Records from a collection
━━━━━━━━━━

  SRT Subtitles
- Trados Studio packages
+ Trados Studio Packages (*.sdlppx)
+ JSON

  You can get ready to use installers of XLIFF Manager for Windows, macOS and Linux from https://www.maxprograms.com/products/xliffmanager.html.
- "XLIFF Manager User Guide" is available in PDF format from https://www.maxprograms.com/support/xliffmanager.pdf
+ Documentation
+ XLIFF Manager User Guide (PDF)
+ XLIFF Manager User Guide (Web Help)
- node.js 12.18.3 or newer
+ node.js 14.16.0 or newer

━━━━━━━━━━

=== THE TASK ===
The line containing "You can get" marks the start; retype it and each line after it through the end of the records above, exactly.

=== RESPONSE AREA ===
  You can get ready to use installers of XLIFF Manager for Windows, macOS and Linux from https://www.maxprograms.com/products/xliffmanager.html.
- "XLIFF Manager User Guide" is available in PDF format from https://www.maxprograms.com/support/xliffmanager.pdf
+ Documentation
+ XLIFF Manager User Guide (PDF)
+ XLIFF Manager User Guide (Web Help)
- node.js 12.18.3 or newer
+ node.js 14.16.0 or newer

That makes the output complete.